In a signed witness statement given to this newspaper, the former police detective inspector who led Operation Motorman, accused the authorities of serious failings. "We weren't allowed to talk to journalists," said the investigator, who was working for the Information Commissioner's Office (ICO). "It was fear – they were frightened."

JK Rowling

The files show that the Harry Potter author, who was named yesterday as one of the core participants in the Leveson inquiry into media standards, was targeted by the private investigator Steve Whittamore in the summer of 2000. The private detective charged £655 for his unspecified inquiries.

Kate Middleton

Whittamore was asked to obtain confidential information on the Duchess of Cambridge in April 2002, when she was a 20-year-old student at St Andrews University who had been linked with Prince William.
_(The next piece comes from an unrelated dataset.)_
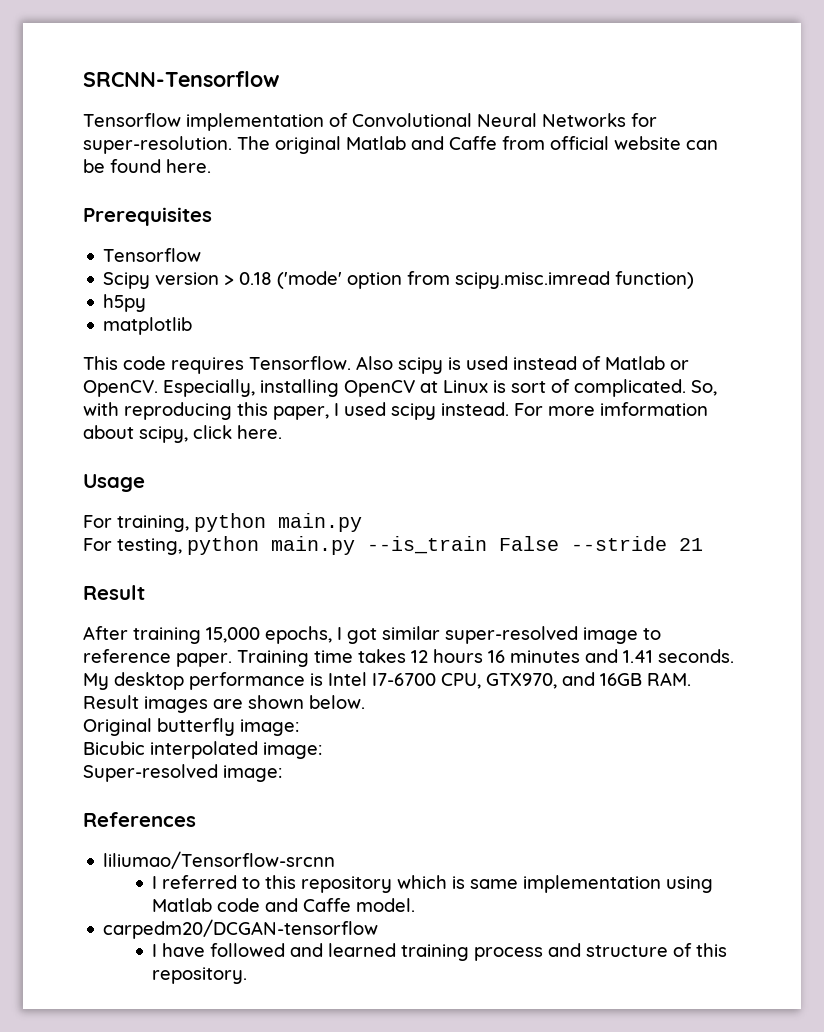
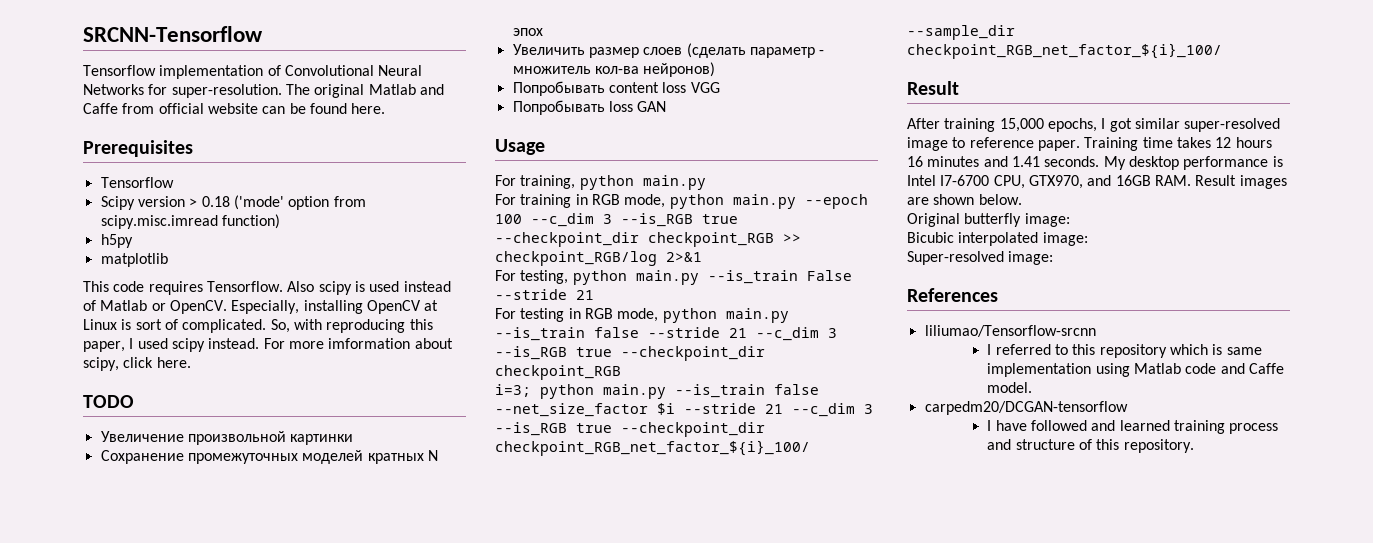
(282, 432) none -> [83,395,134,408] [100,431,354,445] [100,450,438,464] [512,28,543,36] [512,43,825,58] [512,62,716,77] [512,81,720,96] [512,100,667,115] // TODO // Увеличение произвольной картинки // Сохранение промежуточных моделей кратных N эпох // Увеличить размер слоев (сделать параметр - множитель кол-ва нейронов) // Попробывать content loss VGG // Попробывать loss GAN
(362, 522) none -> [495,194,868,209] [495,213,738,227] [495,232,801,247] [495,251,702,266] // For training in RGB mode, python main.py --epoch 100 --c_dim 3 --is_RGB true --checkpoint_dir checkpoint_RGB >> checkpoint_RGB/log 2>&1
(703, 544) none -> [495,308,789,323] [495,327,837,341] [495,346,765,361] [495,365,621,380] [495,384,819,399] [495,403,873,417] [495,422,765,437] [495,440,810,456] [907,25,1015,40] [907,43,1222,59] // For testing in RGB mode, python main.py --is_train false --stride 21 --c_dim 3 --is_RGB true --checkpoint_dir checkpoint_RGB // i=3; python main.py --is_train false --net_size_factor $i --stride 21 --c_dim 3 --is_RGB true --checkpoint_dir checkpoint_RGB_net_factor_${i}_100/ --sample_dir checkpoint_RGB_net_factor_${i}_100/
The "yellow book" file, one of four colour-coded A4 books kept by Whittamore detailing his business dealings with journalists, reveals that the private eye was given her mobile phone number and asked to locate her family home. He was then required to provide the "Family & Friends" numbers for the Middleton home address in Berkshire and returned with 10 numbers.

He charged £500 per number to obtain, using those details, the names and addresses of the family's close circle. The book then records separate inquiries for "Catherine Middleton" and her 18-year-old younger sister Philippa, known as Pippa.

In total, the operation to target the Middleton sisters would have involved more than 50 breaches of the Data Protection Act 1998. Each time a number is passed on or converted, another breach of the law is committed. To justify its actions, a newspaper would have to demonstrate that its inquiries were in the public interest.

Chelsea Clinton

Subject to a Whittamore investigation while studying for a Master's degree in international relations at Oxford. In October 2002, the investigator was hired to locate Ms Clinton and her boyfriend Ian Klaus, a Rhodes scholar at Jesus College. The private investigator was then hired to conduct something he recorded in his files as the "Peak Fitness Blag", which is understood to have been an attempt to procure information from the Oxford gym where the couple were members.

Jonathan Ross

Investigated in 1999 when Whittamore's company, JJ Services, demanded a fee of £480 for inquiries which were simply headed "wife". At that time, the tabloids were reporting that the couple had briefly split up and that the presenter's wife had been suffering from depression.

Ken Livingstone

The former Mayor of London was the subject of an invoice from JJ Services, first under the heading "love child", when rumours of his earlier children surfaced in 1999, and then in 2002 under the heading "Com Cab blag".

At the time, in 2002, the mayor was being criticised for his use of taxis and the Greater London Authority had an account with a firm called Computer Cab.

Mark Lawrenson

The BBC Match of the Day pundit was the subject of at least three vehicle checks and a bizarre attempt to discover if the former Liverpool defender had had any business dealings with the television presenter Lionel Blair. Whittamore was also asked to conduct ex-directory searches for various papers on such well-known figures as Newsnight presenter Jeremy Paxman, Fawlty Towers star, John Cleese, actress and model, Elizabeth Hurley and former Olympic sprinter, Linford Christie. The award-winning charity worker Camilla Batmanghelidjh, founder of Kids Company, was similarly targeted.

The majority of Whittamore's work came from the tabloids, but broadsheets also used his services. One title hired him to make inquiries into bank payments as part of an investigation into renovations at the home of a government minister. The private investigator came back with details of a private company's bank balance and overdraft facility.